I was just wondering because since I bought
this plow E-60(4th year) I've been using Hydraulic
jack fluid. It has never had a problem.
Does anyone think there should be a problem?
Thanks 
UB


----------



## PLOWMAN45 (Jul 2, 2003)

stick to hydraulic fluid add some rubbing achcol to it or mystery oil its find i never froze my e47 change those pump screens


----------



## tovoninc (Nov 1, 2001)

Viscosity at low temperature (slows plow action) and icing in the fluid are the two concerns beyond fluid compatability with the seals. If it works continue to use it. I have switched from Arctic blue to tranny fluid this year. We'll see how well this works for me.


----------



## Boots_R_On (Nov 26, 2003)

Meyer oil already has an anti-icing agent in it.


----------



## tovoninc (Nov 1, 2001)

Boots, I agree with your statement.


here's a dumb question: transmission fluid runs in small lines from the tranny to the radiator. during really cold weather wouldn't it freeze if there was moisture in the fluid? If it did freeze how would the tranny operate? sluggish, hot due to no flow to the radiator, not at all? The lines are far enough away from the engine they may never warm up and thaw out if frozen.


----------



## Boots_R_On (Nov 26, 2003)

Depends on what your driving. I know that a 2003 will not tend to do that. What do you think? Thats like asking me if a tree falls in the woods and there is no one around, does it make a noise.


----------



## tovoninc (Nov 1, 2001)

well, if a tree fell and stopped the flow of your tranny fluid to the radiator I think you'd hear noise....that of an overheating tranmission grinding to a stop 


like I said this is just a question. are the deicing agents in the high $$ fluids a marketing thing or reality.
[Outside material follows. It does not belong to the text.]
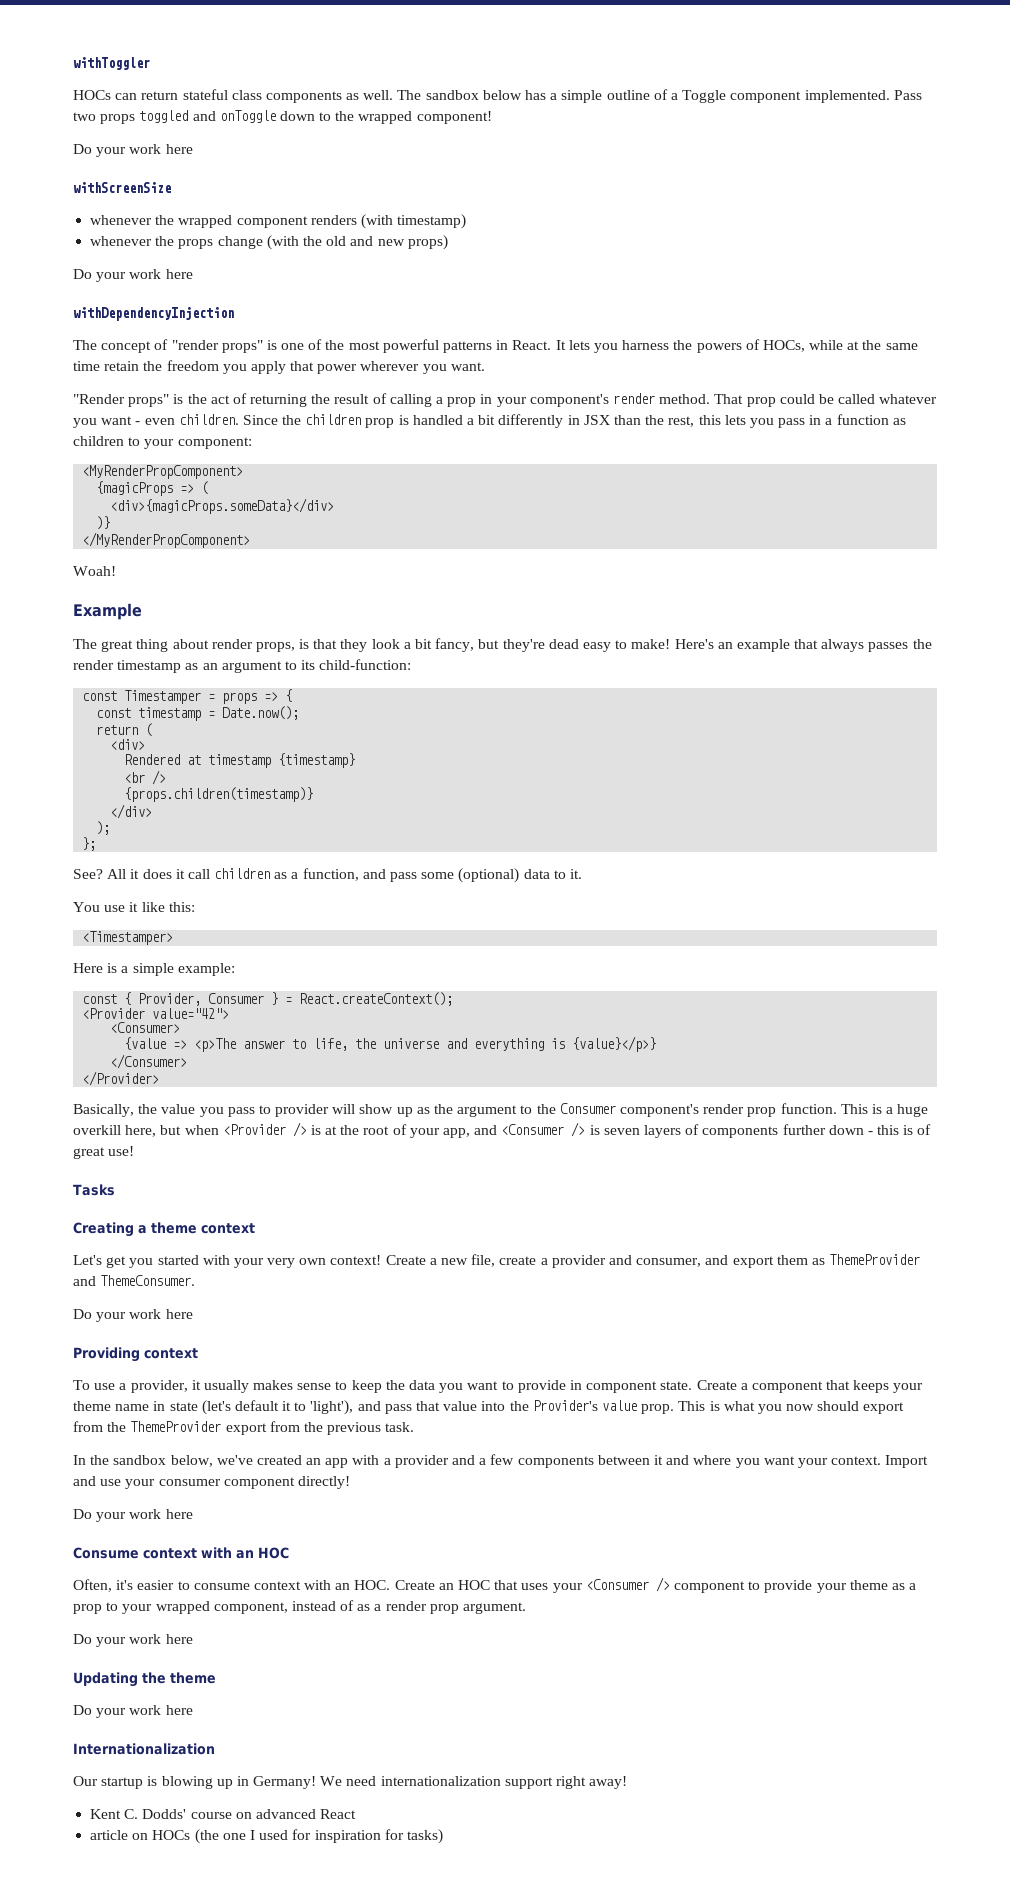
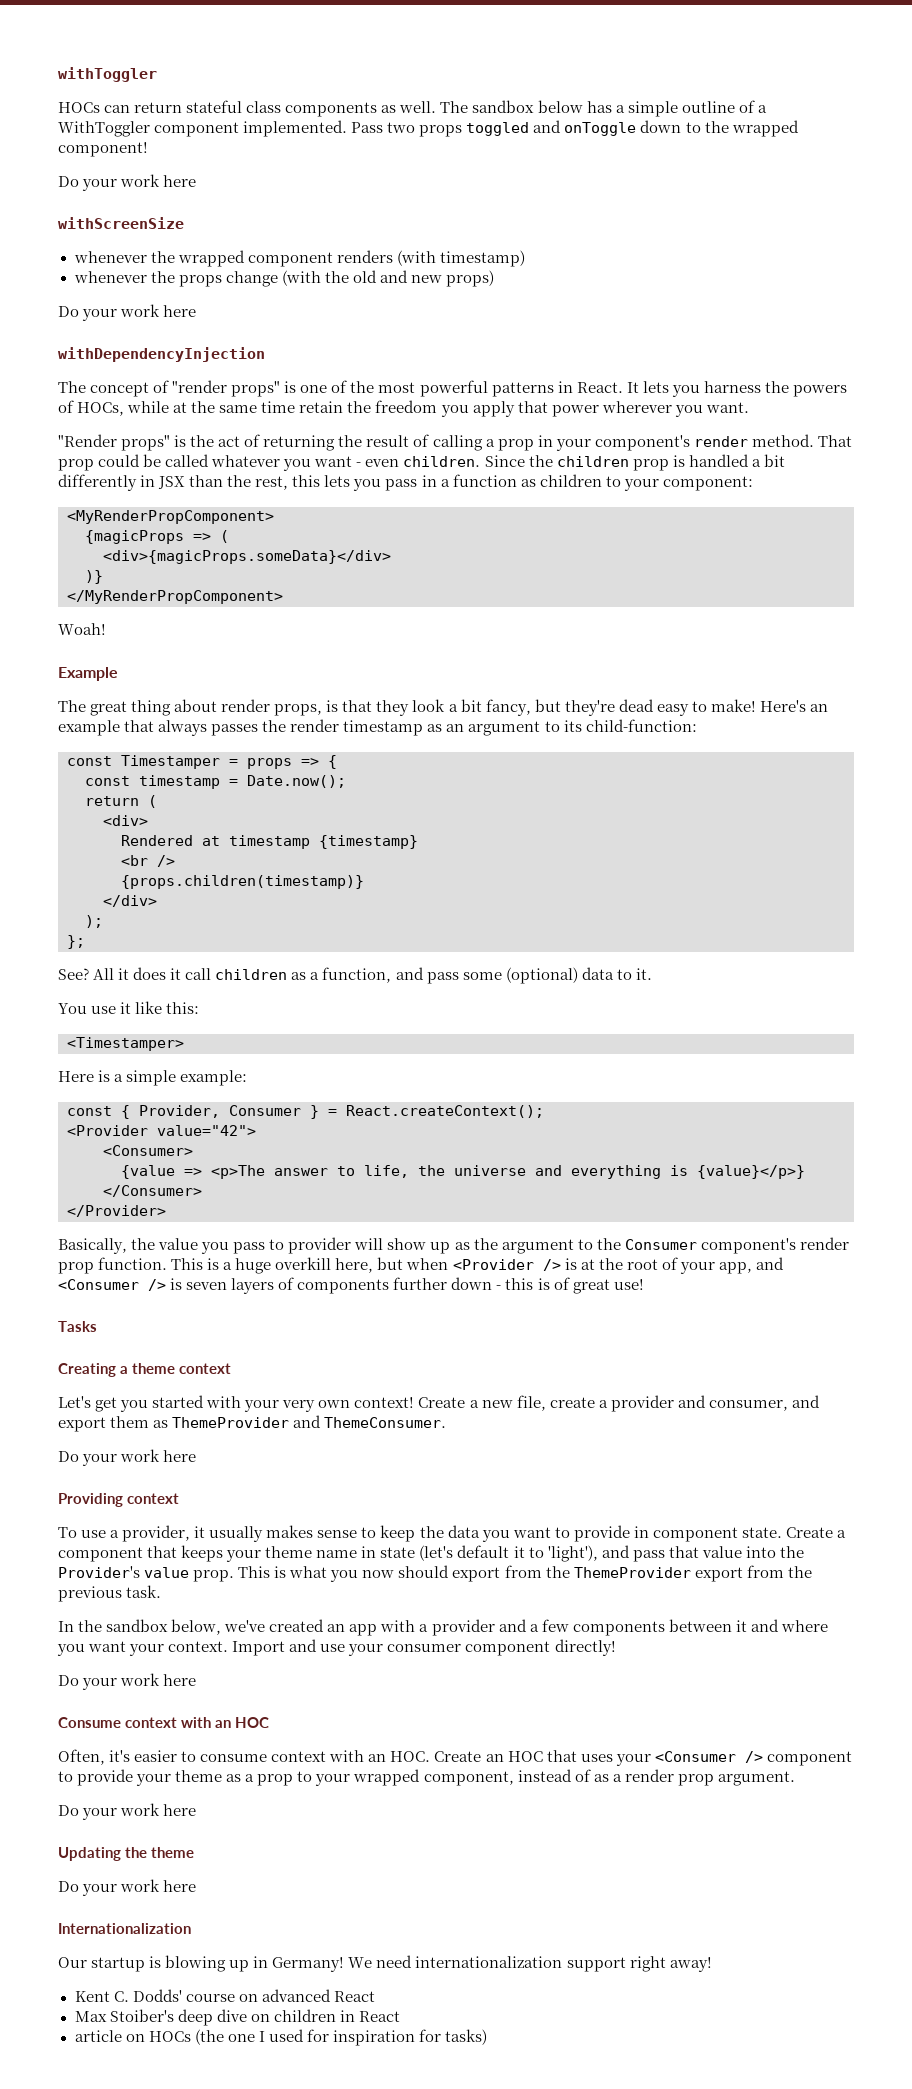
- The sandbox below has a simple outline of a Toggle component implemented.
+ The sandbox below has a simple outline of a WithToggler component implemented.
+ Max Stoiber's deep dive on children in React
I have been buying the Arctic Blue for years but wanted to try regular transmission fluid to see what would happen.

welcome to plowsite.
:waving:


----------



## yellowpoly (Nov 27, 2003)

My local distributor went to a Meyer service school and said that Meyer fluid is made by Castrol and is really quality stuff. I guess that they also make a flush and storage fluid that is supposed to be good too.


----------



## Boots_R_On (Nov 26, 2003)

Keep o.e.m. in your equipment.
Use what the directions say unless your stuck.


----------



## Lbilawncare (Nov 30, 2002)

We made the switch last year to Arctic blue fluid after previously using Dexron III, we notice a difference as the night went on, the fluid didn't seem to slow the pump down. The ATF seemed to as it got cold and frozen. The blue fluid is not that much more expensive than atf, so to me it makes good sense. Not to mention, if there is a blue puddle under the truck, you know what is leaking.


----------



## Boots_R_On (Nov 26, 2003)

Meyers and Buyers is BLUE.


----------